_Task to carry out_:
From the line containing "subtotal: 824.14 -> 826.72" down to the last line of the listing, quote everything word for word, and nothing else, keeping pictures out.
++++
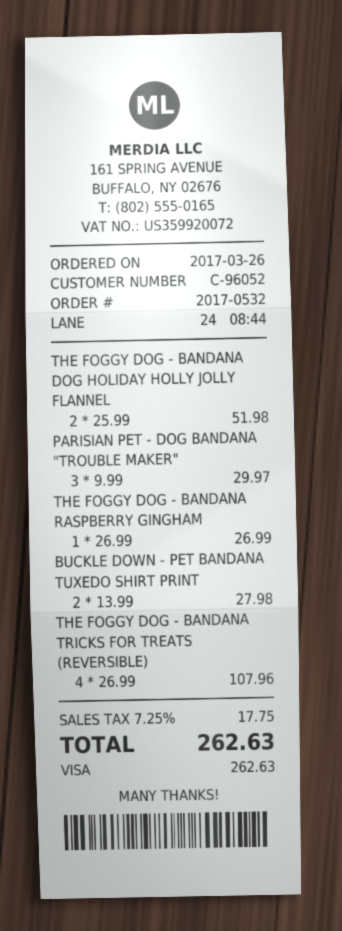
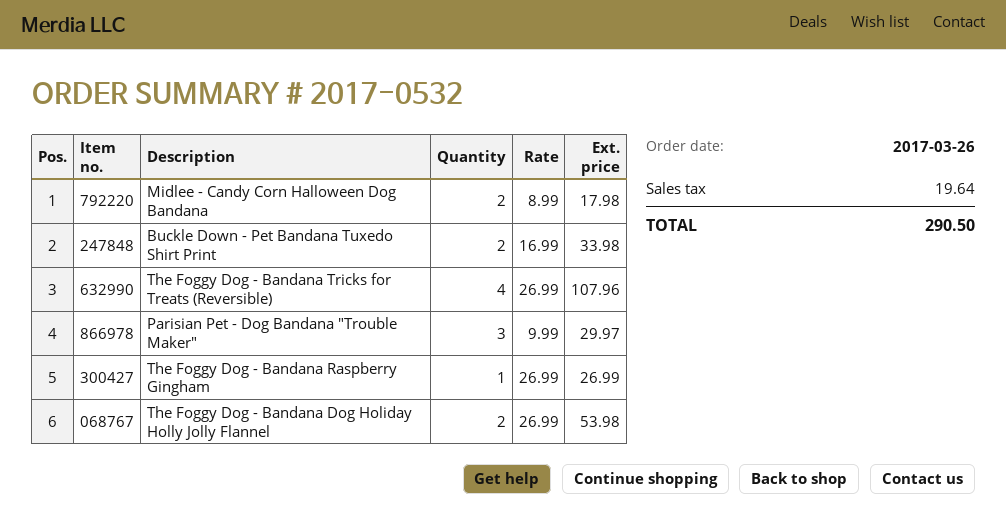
THE FOGGY DOG - BANDANA DOG HOLIDAY HOLLY JOLLY FLANNEL: 2 x 25.99 = 51.98 -> 2 x 26.99 = 53.98
BUCKLE DOWN - PET BANDANA TUXEDO SHIRT PRINT: 2 x 13.99 = 27.98 -> 2 x 16.99 = 33.98
Midlee - Candy Corn Halloween Dog Bandana: none -> 2 x 8.99 = 17.98
tax: 17.75 -> 19.64
total: 262.63 -> 290.50

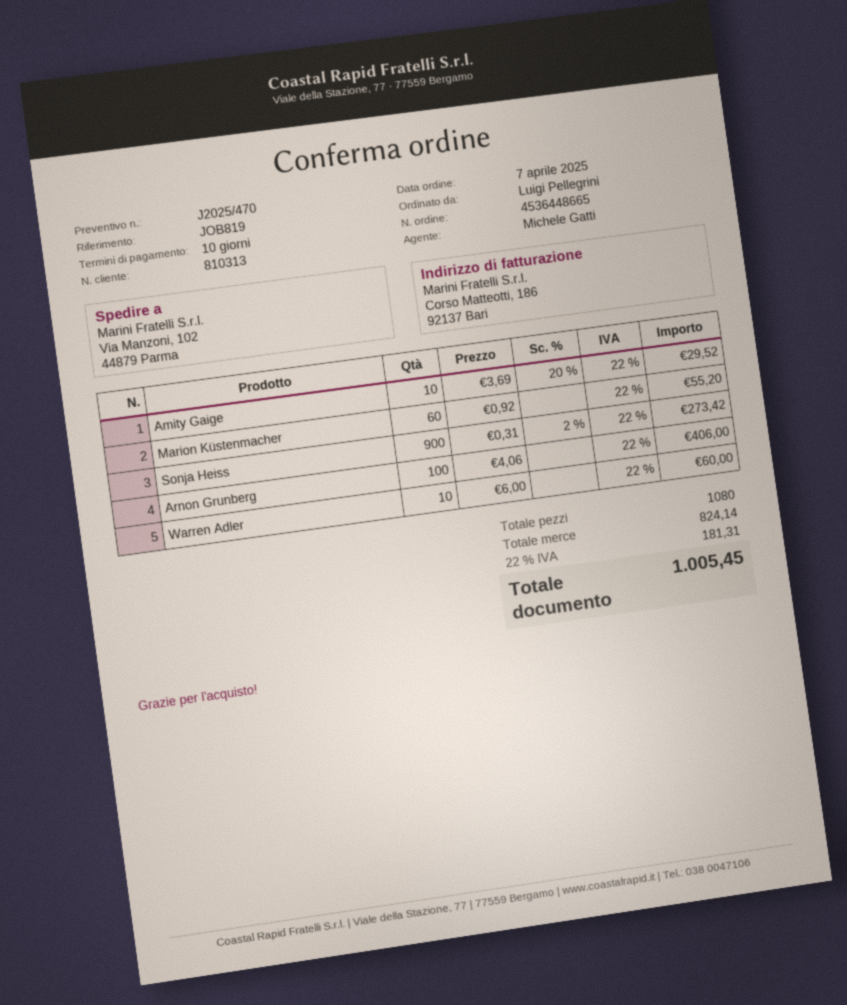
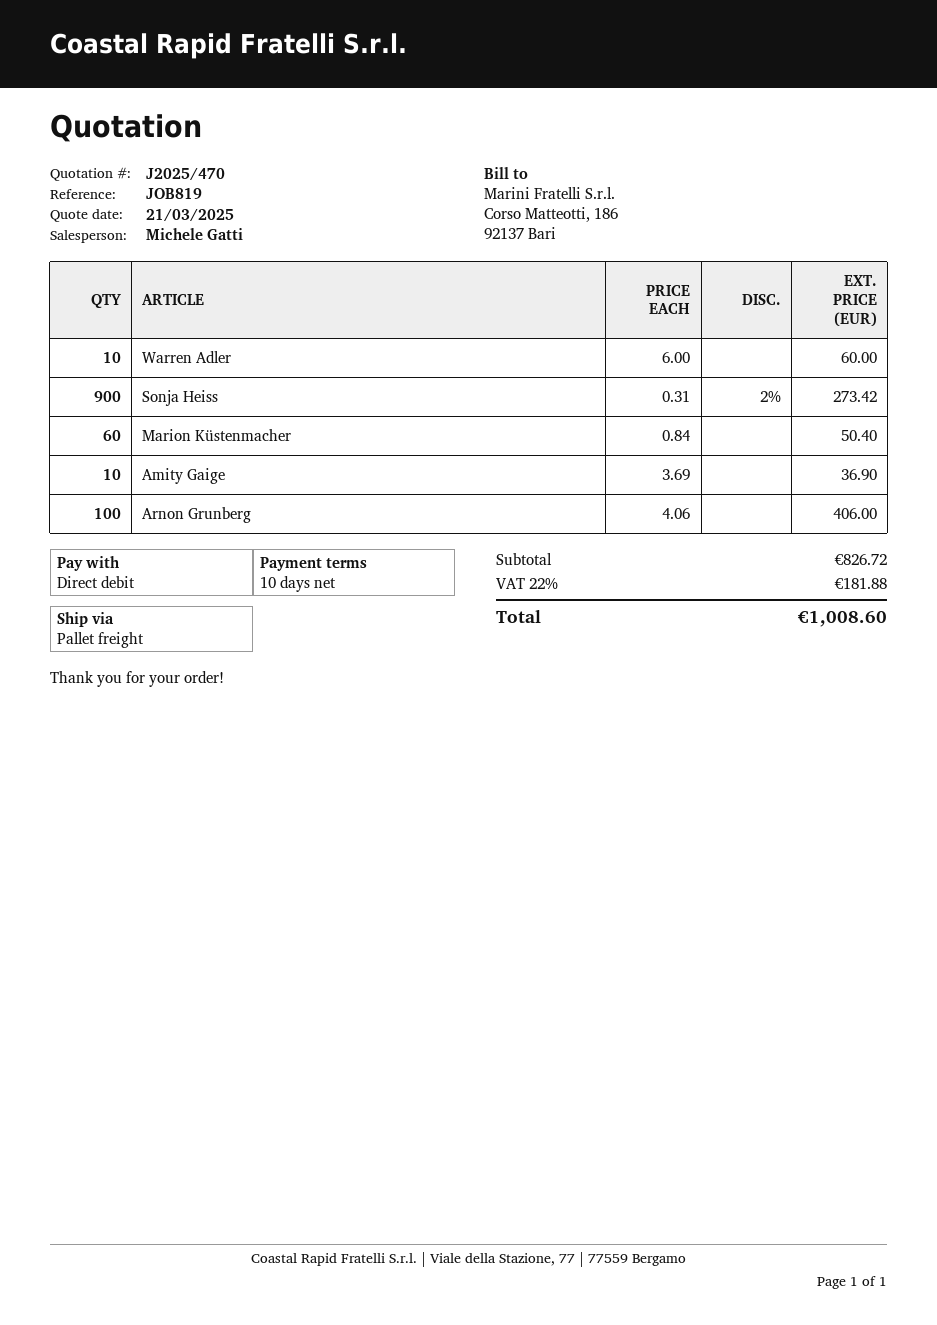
Amity Gaige: 10 x 3.69 - 20% = 29.52 -> 10 x 3.69 = 36.90
Marion Küstenmacher: 60 x 0.92 = 55.20 -> 60 x 0.84 = 50.40
subtotal: 824.14 -> 826.72
tax: 22% = 181.31 -> 22% = 181.88
total: 1005.45 -> 1008.60

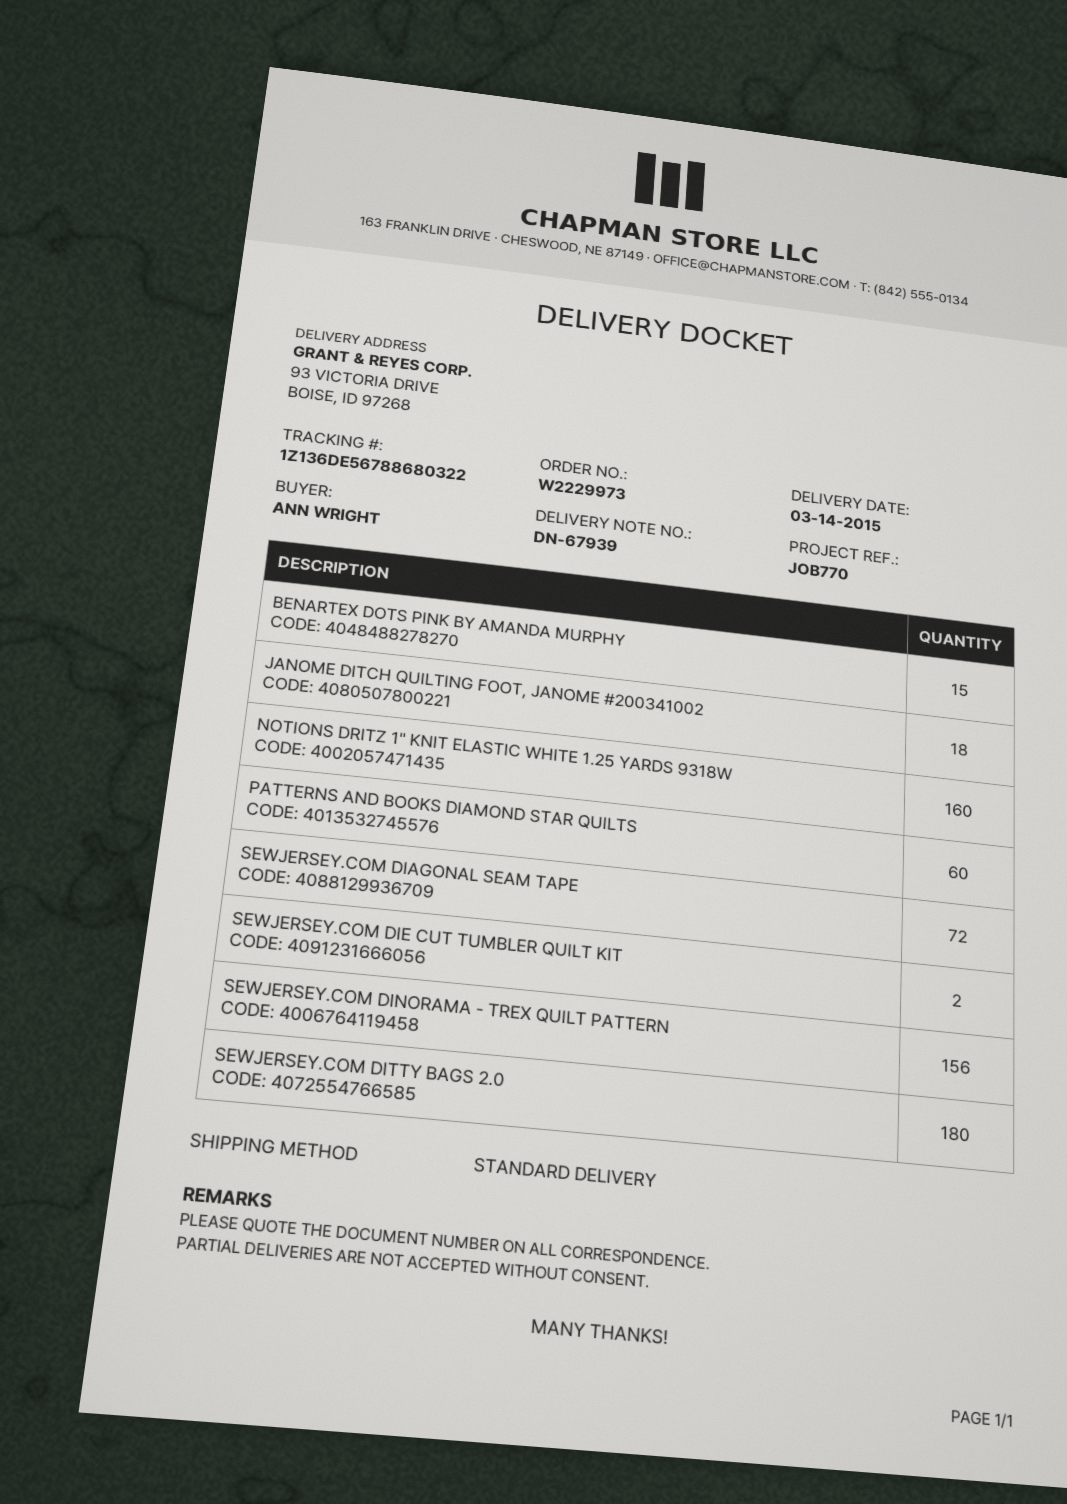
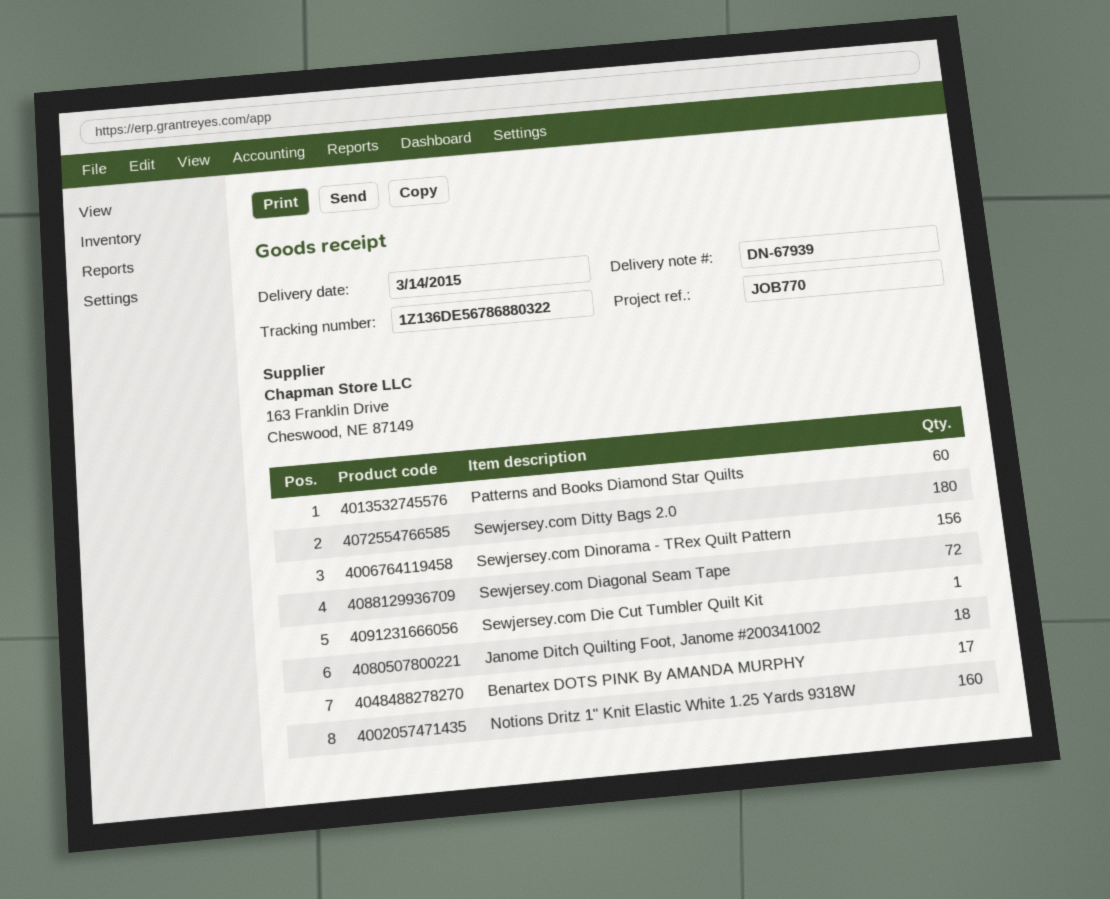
tracking number: 1Z136DE56788680322 -> 1Z136DE56786880322
BENARTEX DOTS PINK BY AMANDA MURPHY: 15 -> 17
SEWJERSEY.COM DIE CUT TUMBLER QUILT KIT: 2 -> 1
++++
_Response_:
subtotal: 824.14 -> 826.72
tax: 22% = 181.31 -> 22% = 181.88
total: 1005.45 -> 1008.60

tracking number: 1Z136DE56788680322 -> 1Z136DE56786880322
BENARTEX DOTS PINK BY AMANDA MURPHY: 15 -> 17
SEWJERSEY.COM DIE CUT TUMBLER QUILT KIT: 2 -> 1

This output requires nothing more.